* Problem details: All lines from the one with "AndreaB18430 | reviewer_firstmonth: 5 -> none" through the last line of the data below should be copied exactly; please add nothing.

Source records
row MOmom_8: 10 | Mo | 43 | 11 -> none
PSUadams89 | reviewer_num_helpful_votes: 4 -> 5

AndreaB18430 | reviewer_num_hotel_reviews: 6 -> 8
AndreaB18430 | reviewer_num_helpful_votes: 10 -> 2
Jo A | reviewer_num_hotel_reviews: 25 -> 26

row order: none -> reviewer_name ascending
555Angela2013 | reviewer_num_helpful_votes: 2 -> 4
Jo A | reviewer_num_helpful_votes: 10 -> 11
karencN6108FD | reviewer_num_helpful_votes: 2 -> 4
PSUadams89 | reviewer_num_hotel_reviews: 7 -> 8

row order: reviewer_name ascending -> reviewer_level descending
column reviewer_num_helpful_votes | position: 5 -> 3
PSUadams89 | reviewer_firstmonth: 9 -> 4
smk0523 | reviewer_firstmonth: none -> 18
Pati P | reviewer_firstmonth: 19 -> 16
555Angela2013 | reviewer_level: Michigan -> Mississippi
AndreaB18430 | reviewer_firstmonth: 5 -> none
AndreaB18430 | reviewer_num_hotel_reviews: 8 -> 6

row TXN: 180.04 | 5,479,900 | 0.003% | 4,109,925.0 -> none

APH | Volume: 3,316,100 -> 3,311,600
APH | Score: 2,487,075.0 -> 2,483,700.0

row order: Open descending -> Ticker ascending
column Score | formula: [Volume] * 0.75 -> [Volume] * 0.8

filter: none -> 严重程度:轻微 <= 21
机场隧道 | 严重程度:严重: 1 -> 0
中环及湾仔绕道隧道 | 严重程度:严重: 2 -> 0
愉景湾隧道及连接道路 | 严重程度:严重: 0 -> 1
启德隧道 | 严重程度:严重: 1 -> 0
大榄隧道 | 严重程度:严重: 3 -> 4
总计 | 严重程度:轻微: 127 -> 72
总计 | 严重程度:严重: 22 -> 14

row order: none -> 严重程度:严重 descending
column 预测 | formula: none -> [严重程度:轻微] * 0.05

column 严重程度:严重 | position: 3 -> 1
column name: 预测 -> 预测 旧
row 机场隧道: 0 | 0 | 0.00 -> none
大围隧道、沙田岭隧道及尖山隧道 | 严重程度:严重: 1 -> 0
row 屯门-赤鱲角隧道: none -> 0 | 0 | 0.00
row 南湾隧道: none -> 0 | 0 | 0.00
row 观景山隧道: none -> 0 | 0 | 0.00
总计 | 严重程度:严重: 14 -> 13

* Problem solution:
AndreaB18430 | reviewer_firstmonth: 5 -> none
AndreaB18430 | reviewer_num_hotel_reviews: 8 -> 6

row TXN: 180.04 | 5,479,900 | 0.003% | 4,109,925.0 -> none

APH | Volume: 3,316,100 -> 3,311,600
APH | Score: 2,487,075.0 -> 2,483,700.0

row order: Open descending -> Ticker ascending
column Score | formula: [Volume] * 0.75 -> [Volume] * 0.8

filter: none -> 严重程度:轻微 <= 21
机场隧道 | 严重程度:严重: 1 -> 0
中环及湾仔绕道隧道 | 严重程度:严重: 2 -> 0
愉景湾隧道及连接道路 | 严重程度:严重: 0 -> 1
启德隧道 | 严重程度:严重: 1 -> 0
大榄隧道 | 严重程度:严重: 3 -> 4
总计 | 严重程度:轻微: 127 -> 72
总计 | 严重程度:严重: 22 -> 14

row order: none -> 严重程度:严重 descending
column 预测 | formula: none -> [严重程度:轻微] * 0.05

column 严重程度:严重 | position: 3 -> 1
column name: 预测 -> 预测 旧
row 机场隧道: 0 | 0 | 0.00 -> none
大围隧道、沙田岭隧道及尖山隧道 | 严重程度:严重: 1 -> 0
row 屯门-赤鱲角隧道: none -> 0 | 0 | 0.00
row 南湾隧道: none -> 0 | 0 | 0.00
row 观景山隧道: none -> 0 | 0 | 0.00
总计 | 严重程度:严重: 14 -> 13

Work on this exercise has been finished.